Task prompt: Set down exactly, from the records below, the line with "background: #737373 ->" through the line with "text-align: left ->", and nothing else.

Records shown:
==*==

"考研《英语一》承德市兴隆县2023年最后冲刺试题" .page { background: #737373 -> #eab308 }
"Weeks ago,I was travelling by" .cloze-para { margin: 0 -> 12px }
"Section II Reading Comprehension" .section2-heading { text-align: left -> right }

==*==

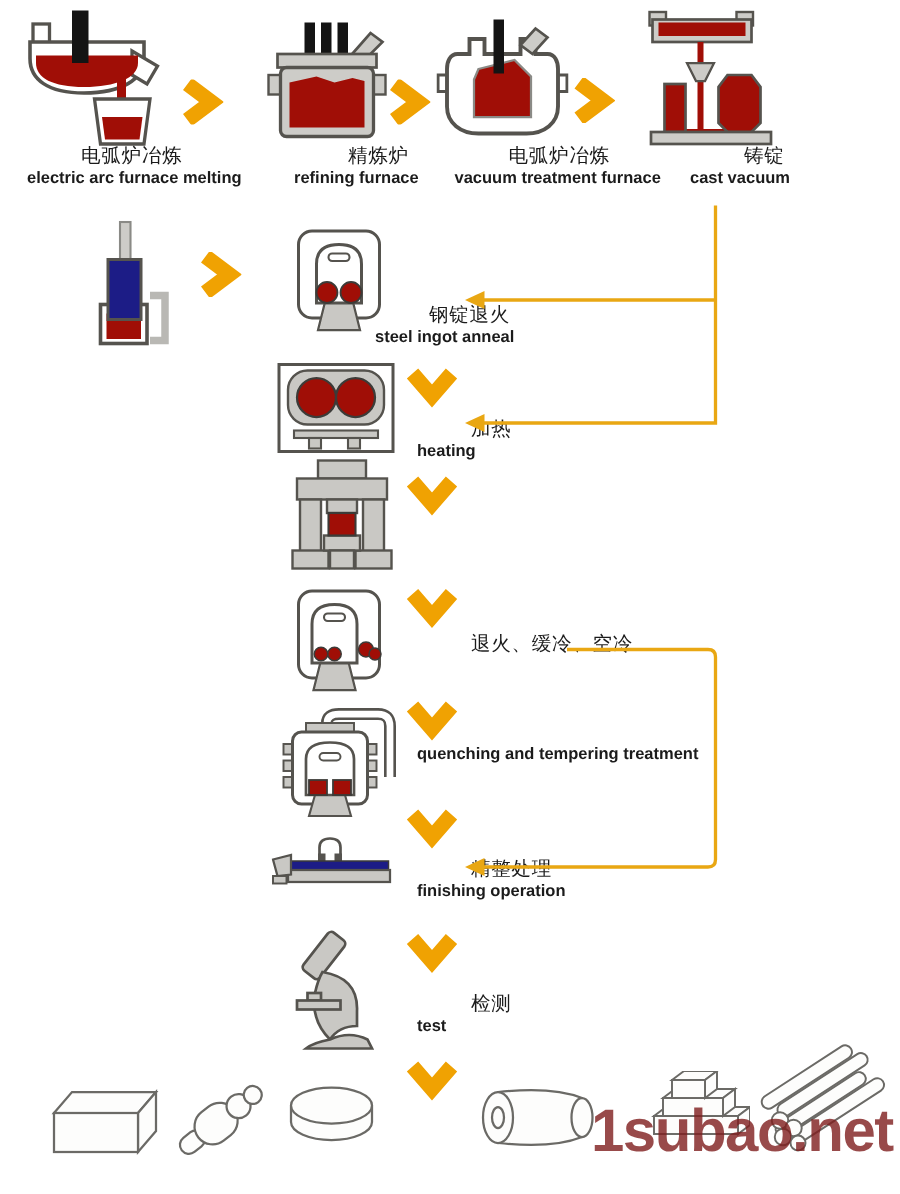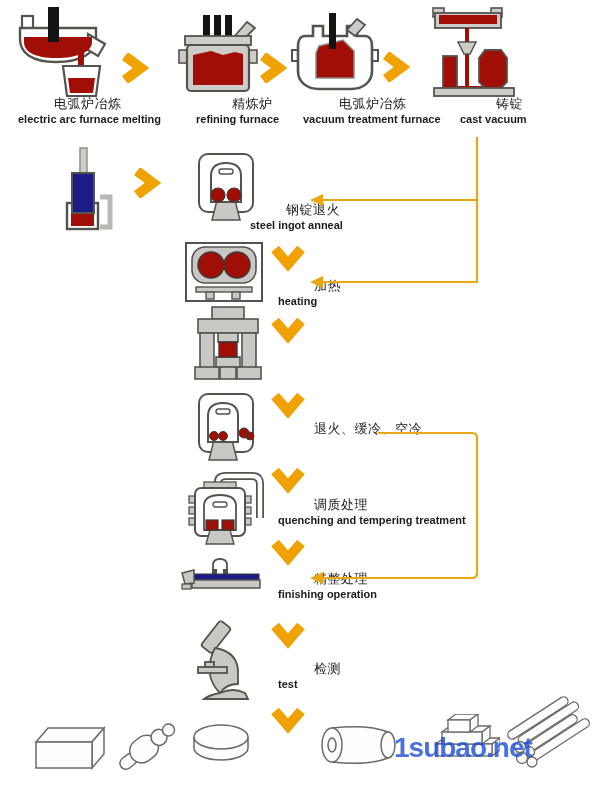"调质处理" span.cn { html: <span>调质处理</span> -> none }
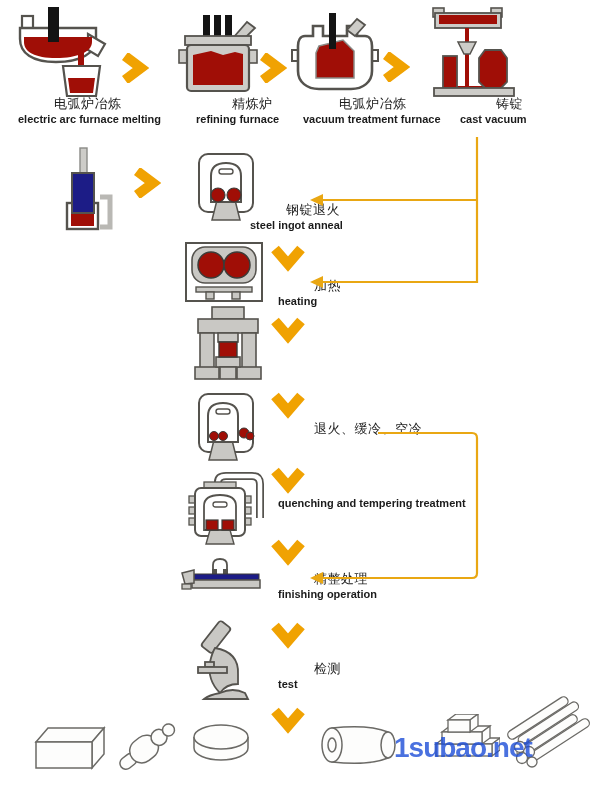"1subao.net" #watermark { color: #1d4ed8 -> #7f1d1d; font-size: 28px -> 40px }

==*==

Reply to the task:
"考研《英语一》承德市兴隆县2023年最后冲刺试题" .page { background: #737373 -> #eab308 }
"Weeks ago,I was travelling by" .cloze-para { margin: 0 -> 12px }
"Section II Reading Comprehension" .section2-heading { text-align: left -> right }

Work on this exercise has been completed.